A four-wire delta (4WD) electrical service is a three-phase delta service with a center-tap on one of the transformer windings to create a neutral for single-phase loads. Motors loads are commonly connected to phases A, B, and C, while single-phase loads are connected to either phase A or C and to neutral. Phase B, the “high” leg, is not used for single phase loads.
This type of service, which is also known as a “high-leg”, “wild-leg”, “stinger leg”, or “wild phase” service, is common in older manufacturing facilities with mostly three-phase motor loads and some 120 volt single-phase lighting and plug loads.
120/208/240 Volt Service
|Compatible WattNode Models|
|Any 240 volt delta (3D) model|
This is the most common four-wire three-phase delta service and is essentially a 240 volt, three-phase, three-wire delta service with one of the 240 volt transformer winding center tapped to provide two 120 Vac circuits, which are 180 degrees out of phase with each other. The voltage measured from this center tapped neutral to the third “wild” leg is 208 Vac.

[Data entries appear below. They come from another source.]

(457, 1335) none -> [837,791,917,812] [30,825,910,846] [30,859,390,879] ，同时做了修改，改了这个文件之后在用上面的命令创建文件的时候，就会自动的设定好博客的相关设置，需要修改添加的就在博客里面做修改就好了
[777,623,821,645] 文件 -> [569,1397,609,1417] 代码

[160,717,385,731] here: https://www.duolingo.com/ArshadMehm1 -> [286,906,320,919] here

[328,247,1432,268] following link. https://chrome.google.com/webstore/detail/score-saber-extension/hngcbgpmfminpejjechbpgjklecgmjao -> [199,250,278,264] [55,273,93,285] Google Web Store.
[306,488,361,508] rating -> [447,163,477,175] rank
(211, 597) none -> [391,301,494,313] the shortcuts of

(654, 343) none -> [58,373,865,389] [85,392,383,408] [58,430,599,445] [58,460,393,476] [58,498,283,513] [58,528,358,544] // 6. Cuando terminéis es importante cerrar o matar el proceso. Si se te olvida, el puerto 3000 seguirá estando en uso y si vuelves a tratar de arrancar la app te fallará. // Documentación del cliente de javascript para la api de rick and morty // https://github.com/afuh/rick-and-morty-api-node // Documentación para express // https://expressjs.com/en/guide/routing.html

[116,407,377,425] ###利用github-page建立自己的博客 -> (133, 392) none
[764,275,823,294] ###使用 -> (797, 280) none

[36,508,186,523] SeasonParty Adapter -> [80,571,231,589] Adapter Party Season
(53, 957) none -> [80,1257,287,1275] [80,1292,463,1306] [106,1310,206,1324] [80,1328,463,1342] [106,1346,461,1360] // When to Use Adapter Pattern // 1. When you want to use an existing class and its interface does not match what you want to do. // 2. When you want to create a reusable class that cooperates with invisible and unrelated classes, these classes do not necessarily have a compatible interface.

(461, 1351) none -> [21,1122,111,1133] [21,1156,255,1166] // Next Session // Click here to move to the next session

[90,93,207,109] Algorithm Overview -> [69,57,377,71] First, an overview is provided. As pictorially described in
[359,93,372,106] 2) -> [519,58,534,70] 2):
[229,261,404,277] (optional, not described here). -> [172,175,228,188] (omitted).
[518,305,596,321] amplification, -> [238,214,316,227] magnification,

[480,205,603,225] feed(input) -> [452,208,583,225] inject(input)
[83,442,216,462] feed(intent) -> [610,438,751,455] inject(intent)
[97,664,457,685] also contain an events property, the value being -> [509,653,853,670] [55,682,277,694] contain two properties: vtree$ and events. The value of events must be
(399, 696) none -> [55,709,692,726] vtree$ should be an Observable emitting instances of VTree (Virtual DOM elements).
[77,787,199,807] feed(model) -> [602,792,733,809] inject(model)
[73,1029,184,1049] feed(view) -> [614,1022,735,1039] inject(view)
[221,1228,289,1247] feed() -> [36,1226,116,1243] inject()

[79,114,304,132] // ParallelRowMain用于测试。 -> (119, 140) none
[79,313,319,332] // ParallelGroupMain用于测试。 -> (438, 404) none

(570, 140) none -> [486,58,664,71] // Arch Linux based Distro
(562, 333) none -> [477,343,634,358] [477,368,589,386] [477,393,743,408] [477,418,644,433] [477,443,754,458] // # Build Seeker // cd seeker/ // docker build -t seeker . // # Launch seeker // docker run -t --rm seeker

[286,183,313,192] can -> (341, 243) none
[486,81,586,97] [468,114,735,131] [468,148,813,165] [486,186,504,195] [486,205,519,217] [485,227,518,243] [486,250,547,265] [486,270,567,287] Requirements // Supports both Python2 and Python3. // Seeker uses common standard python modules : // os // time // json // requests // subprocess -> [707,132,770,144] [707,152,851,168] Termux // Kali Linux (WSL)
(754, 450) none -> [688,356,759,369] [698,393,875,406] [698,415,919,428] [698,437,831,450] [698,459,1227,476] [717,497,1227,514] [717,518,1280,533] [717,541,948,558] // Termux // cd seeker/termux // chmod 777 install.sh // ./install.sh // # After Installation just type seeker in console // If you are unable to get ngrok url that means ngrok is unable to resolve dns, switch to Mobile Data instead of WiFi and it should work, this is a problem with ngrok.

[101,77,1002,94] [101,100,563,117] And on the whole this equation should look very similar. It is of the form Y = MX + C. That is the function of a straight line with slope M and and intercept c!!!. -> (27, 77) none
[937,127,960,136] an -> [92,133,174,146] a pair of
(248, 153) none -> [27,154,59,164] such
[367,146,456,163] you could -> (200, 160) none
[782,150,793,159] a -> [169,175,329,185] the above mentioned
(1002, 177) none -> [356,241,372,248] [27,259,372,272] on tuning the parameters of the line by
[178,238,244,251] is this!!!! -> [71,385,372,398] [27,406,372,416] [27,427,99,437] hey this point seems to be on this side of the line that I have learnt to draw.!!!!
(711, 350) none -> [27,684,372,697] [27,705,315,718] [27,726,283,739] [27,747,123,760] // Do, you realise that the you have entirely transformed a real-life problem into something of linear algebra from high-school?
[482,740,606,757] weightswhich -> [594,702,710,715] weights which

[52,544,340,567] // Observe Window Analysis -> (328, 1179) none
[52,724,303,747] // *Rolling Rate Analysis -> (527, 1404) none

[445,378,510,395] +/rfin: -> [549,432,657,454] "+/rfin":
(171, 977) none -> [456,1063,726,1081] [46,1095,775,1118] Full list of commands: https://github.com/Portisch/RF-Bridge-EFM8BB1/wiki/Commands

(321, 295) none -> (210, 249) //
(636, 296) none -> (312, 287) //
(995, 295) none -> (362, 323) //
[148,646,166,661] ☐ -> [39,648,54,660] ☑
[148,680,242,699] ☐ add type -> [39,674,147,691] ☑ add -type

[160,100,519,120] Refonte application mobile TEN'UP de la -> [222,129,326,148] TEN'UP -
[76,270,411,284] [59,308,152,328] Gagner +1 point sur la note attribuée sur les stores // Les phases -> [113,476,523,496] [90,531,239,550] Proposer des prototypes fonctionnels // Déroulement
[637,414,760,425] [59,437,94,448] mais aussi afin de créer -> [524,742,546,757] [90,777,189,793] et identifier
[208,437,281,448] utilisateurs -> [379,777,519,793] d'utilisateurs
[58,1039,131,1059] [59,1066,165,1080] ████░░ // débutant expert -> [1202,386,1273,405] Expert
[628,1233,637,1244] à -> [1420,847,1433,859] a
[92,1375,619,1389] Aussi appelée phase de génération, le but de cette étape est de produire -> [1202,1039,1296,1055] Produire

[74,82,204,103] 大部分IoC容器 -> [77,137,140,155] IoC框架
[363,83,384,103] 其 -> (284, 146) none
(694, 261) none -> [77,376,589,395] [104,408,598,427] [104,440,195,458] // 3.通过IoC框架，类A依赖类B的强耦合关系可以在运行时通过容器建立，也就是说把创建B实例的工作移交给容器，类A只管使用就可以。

This service almost always has a neutral connection, but in some rare situations, the neutral conductor is not available. It generally exists at the service entrance, but may not run to the panel or load. In theory, a four-wire delta without neutral is just a three-phase delta, but there is one difference. In a normal three-phase delta, ground will either be the center voltage or one one leg, but a three-phase delta derived from a four-wire delta transformer will have ground halfway between two legs. Delta model WattNode meters are the best choice, as they will work with or without a neutral connection.
240/415/480 Volt Service
|Compatible WattNode Models|
|Any 480 volt delta (3D) model|
This is much less common, but we do occasionally get requests to measure this type of service, which is essentially identical to a 120/208/240 service, but with all the voltages doubled.
- The high-leg or phase with the higher voltage as measured to neutral has traditionally been designated “Phase B”. A change to the 2008 NEC now allows the high leg of a four-wire three-phase delta service to be labeled as the “C” phase instead of the “B” phase.
- The NEC Code requires that the high leg be identified by an orange color (it was often referred to as a red-leg delta) or by other effective means and is usually the “B” phase. However, to accommodate utility meter configurations the high leg is permitted to be the “C” phase where metering is part of the switchboard or panel board. The Code change in this section requires legible, permanent field marking of the switchboard or panel board.
- The CAT III box label on current production WattNode meters says “Ø-N 140V~” (or “Ø-N 277V~“), but the high leg phase-to-neutral voltage will be 208 Vac (or 416 Vac). This is normal and will not harm the meter.
- The phase angles (referenced from neutral) will be A = 0 degrees, B = 90 degrees, C = 180 degrees. This is different from a normal 3Y-208 or 3D-208 circuit where the phase angles are 0, 120, 240 degrees.
- For accurate phase-to-phase (or line-to-line) voltage measurements configure the PhaseOffset parameter as follows:
- For BACnet models set the PhaseOffset object to 3.
- For Modbus firmware version 16 or later, set the PhaseOffset register (1619) to 90.
- With Modbus firmware versions prior to version 16, the phase-to-phase voltage measurements are not accurate, but other measurements will work normally.
- Because of the unusual phase angles, when metering a 4WD circuit with a resistive load, the power factors will be 1.0, 0.87, 0.87. With a motor load, you can get power factors like 0.9, 0.5, 0.0 (or even negative on one phase). You should expect very unbalanced power (kW) readings and varying reactive power from phase to phase. But, if things are wired up correctly, the phase currents should nearly match.
- The average measured power factor may not be accurate for four-wire delta circuits.